TCARE is an award-winning, evidence-based caregiver risk management platform designed to prevent caregiver burnout. With over 15 years of caregiver insights, advanced data analytics, and high-touch human support, TCARE identifies, mitigates, and continuously monitors caregiver burnout risk. TCARE partners with managed care organizations (MCOs), long-term care (LTC) insurance providers, employers, and other group entities to deliver clinically proven caregiver support. For public sector customers, TCARE licenses its patented platform to caregiver programs in State government Units on Aging, Native American tribes, and social service agencies.

TCARE is used by 250+ organizations and 1,500+ care professionals, serving over 500,000 family caregivers nationwide. Studies show that completion of the program is associated with high levels of caregiver engagement and lower levels of stress and depression. TCARE can be easily and quickly implemented and is available in 10 languages.

We spoke with Ali Ahmadi, CEO and chairman at TCARE, and Linda Miller, TCARE’s Vice President of Government Programs, to learn more about how the program works, how it helps caregivers, and how other organizations can adopt it.

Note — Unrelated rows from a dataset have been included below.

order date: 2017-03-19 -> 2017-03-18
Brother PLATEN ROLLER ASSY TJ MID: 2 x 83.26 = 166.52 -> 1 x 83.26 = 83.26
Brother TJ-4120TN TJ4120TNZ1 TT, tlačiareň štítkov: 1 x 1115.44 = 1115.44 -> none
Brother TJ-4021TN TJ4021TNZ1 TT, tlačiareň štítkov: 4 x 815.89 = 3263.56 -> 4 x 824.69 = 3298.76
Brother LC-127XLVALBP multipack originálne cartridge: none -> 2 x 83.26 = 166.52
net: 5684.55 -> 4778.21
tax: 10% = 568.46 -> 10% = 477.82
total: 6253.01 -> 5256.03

The following Q&A has been condensed for length and clarity, incorporating answers by both Mr. Ahmadi and Ms. Miller.

What is TCARE?

TCARE is short for Tailored Caregiver Assessment and Referral. It’s a technology-enabled caregiver program that identifies the root cause of family caregivers’ burnout, creates a care plan and then connects the family members with resources that are no cost or extremely low cost in their local community. This process is uniquely enabled by algorithms and AI, and it is delivered by organizations that serve caregivers in the community, in healthcare and in other settings.

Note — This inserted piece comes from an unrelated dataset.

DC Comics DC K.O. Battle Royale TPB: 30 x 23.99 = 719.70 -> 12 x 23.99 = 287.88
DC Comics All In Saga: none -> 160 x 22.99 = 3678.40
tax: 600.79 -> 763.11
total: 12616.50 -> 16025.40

What’s the evidence base behind TCARE?

TCARE was built on 30 years of research focused on the causes of and pathways leading to caregiver burnout. Researchers at the University of Wisconsin were awarded an NIH grant for a study that included seven years of two sets of clinical randomized trials in a cohort of 33,000 family caregivers across four states. These rich data, information and learnings created the science behind what TCARE is today. Takeaways from the research showed there are seven key areas that drive a caregiver towards burnout and each is measured within TCARE.

How does the program work?

The TCARE program is a transformative journey of assessment, intervention, and unwavering support for caregivers. It begins with a dynamic screening tool and a personalized evaluation conducted by a certified professional. This assessment delves into critical areas such as identity, stress, depression, and the delicate balance between caregiving and life objectives, capturing the impact on the caregiver’s relationship. The evaluation also highlights the positive, uplifting aspects of their journey.

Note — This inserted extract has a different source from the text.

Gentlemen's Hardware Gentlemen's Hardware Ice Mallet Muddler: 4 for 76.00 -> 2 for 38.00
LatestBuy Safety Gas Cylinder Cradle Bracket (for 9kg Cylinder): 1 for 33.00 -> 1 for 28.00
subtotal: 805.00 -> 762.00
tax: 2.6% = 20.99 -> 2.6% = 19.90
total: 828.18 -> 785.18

Powered by 30 years of research and machine learning, decision algorithms then shape targeted goals and strategies. Caregivers receive a customized care plan, local resource guidance, and ongoing one-on-one weekly engagement to monitor stress levels. This proactive approach is vital, ensuring caregivers steer clear of burnout and receive immediate support should their situation evolve. The TCARE experience is not just a program; it’s a source of encouragement and empowerment for caregivers on their uplifting journey.

What are the technical components?

TCARE effectively combines an integrated system and set of tools—including an evidence-based assessment program, an engagement platform, resource database, triage, clinician tools and more. The TCARE team is continuously updating the resources in the database that it has now built across 55,000 zip codes nationwide, both continental and inter-continental US.

What else is unique about TCARE?

TCARE is grounded on the Identity Discrepancy, which is a key driver to burnout. Identity Discrepancy is how a caregiver views their familial role in balance with the expectations of caregiving responsibilities. This proprietary and patented component of TCARE sets it apart from other tools. In addition, as far as we know, there are no other evidence-based programs that use decades of complex historical data, including models of age, race, sex, national origin and cultural backgrounds, to pinpoint in a very user-friendly way the root cause of caregiver burnout. Sometimes the answer is surprising.

I (Ali) will share a personal story: In 2016, my wife and I became caregivers to my mother-in-law after she was diagnosed with stage four lymphoma. Over time, the stress of caregiving increasingly affected us. We went through the TCARE protocol, and the algorithms identified that what we needed was marriage counseling. I had thought the recommendation might be hospice care for my mother-in-law or another clinical type of solution. But it turns out our primary factor of burnout was the toll that caregiving was taking on our marriage. The algorithm identified marriage counseling as a root cause of burnout and as a resource in our care plan. It also identified a local church located just three blocks away from our house that offers free weekly family counseling sessions.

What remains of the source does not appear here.